> Task item:
Write each line exactly, from the line that holds "[18,405,499,577] [image] |" through the final line of the material, and no other line.

> Source records:
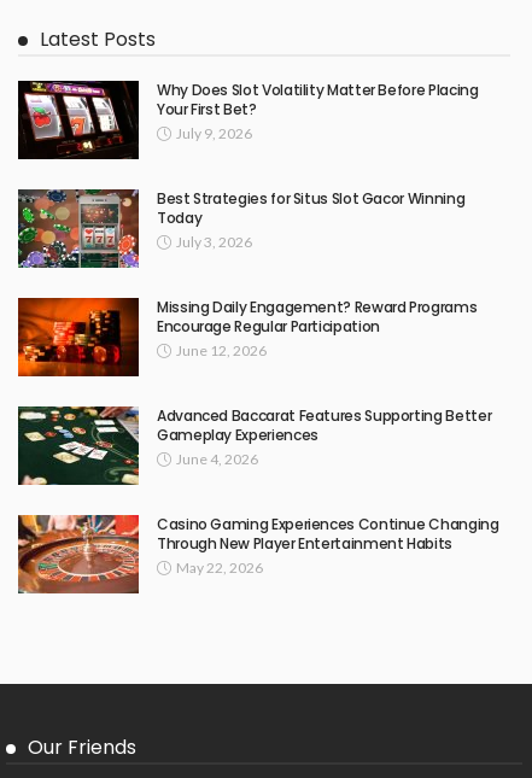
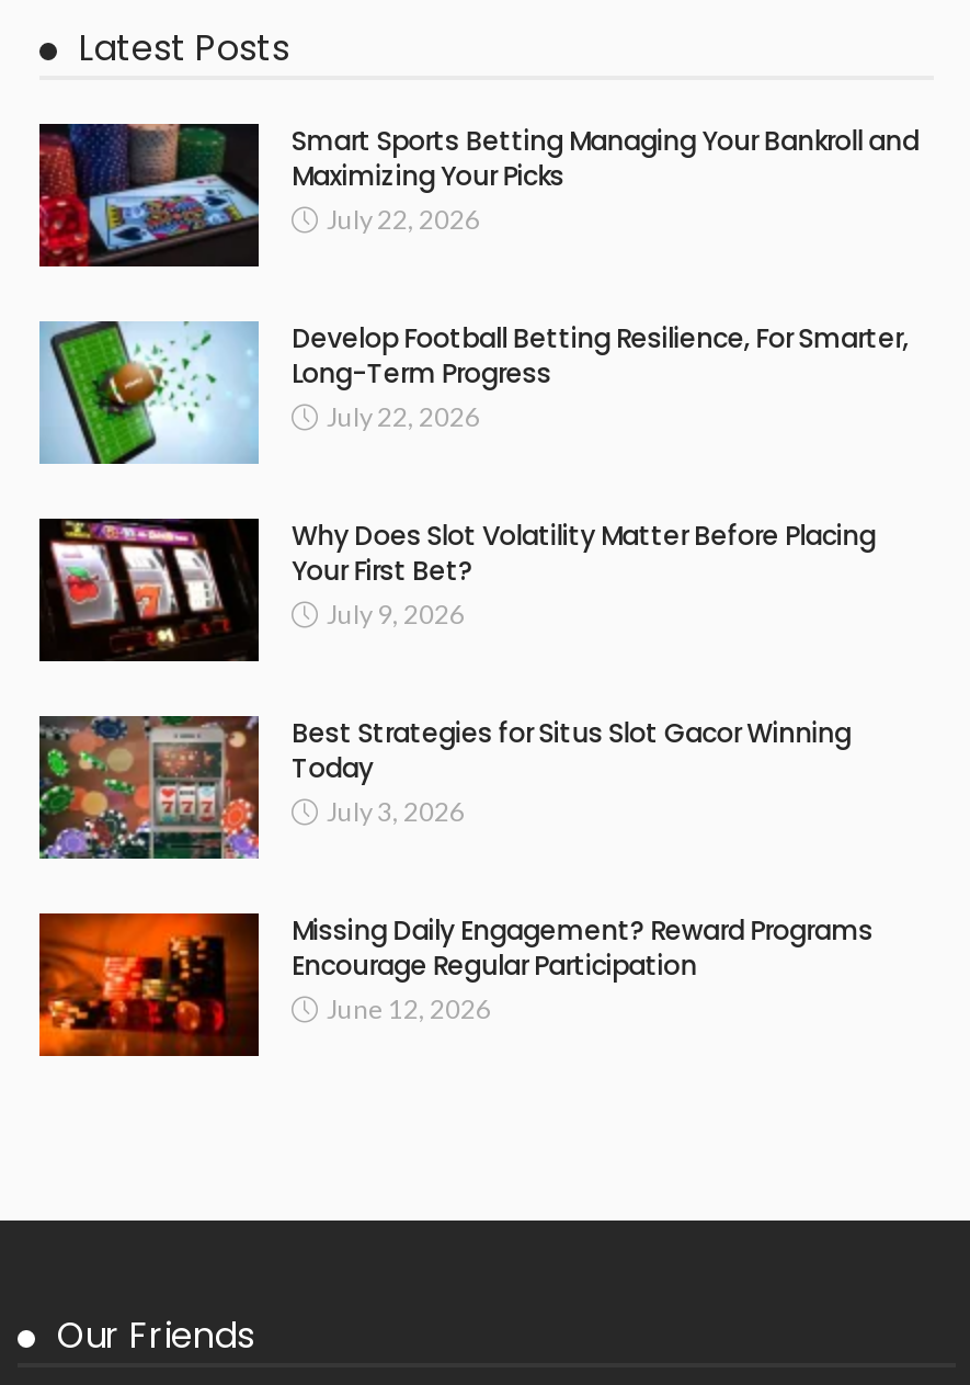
none -> [37,122,919,434] [image] | Smart Sports Betting Managing Your Bankroll and | Maximizing Your Picks | July 22, 2026 | Develop Football Betting Resilience, For Smarter, | Long-Term Progress | July 22, 2026
none -> [39,321,259,466] [image]
moved [18,80,478,360] -> [39,516,876,1026]: [image] | Why Does Slot Volatility Matter Before Placing | Your First Bet? | ... | Encourage Regular Participation | June 12, 2026
[18,405,499,577] [image] | Advanced Baccarat Features Supporting Better | Gameplay Experiences | June 4, 2026 | Casino Gaming Experiences Continue Changing | Through New Player Entertainment Habits | May 22, 2026 -> none
[17,514,140,595] [image] -> none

> Response:
[18,405,499,577] [image] | Advanced Baccarat Features Supporting Better | Gameplay Experiences | June 4, 2026 | Casino Gaming Experiences Continue Changing | Through New Player Entertainment Habits | May 22, 2026 -> none
[17,514,140,595] [image] -> none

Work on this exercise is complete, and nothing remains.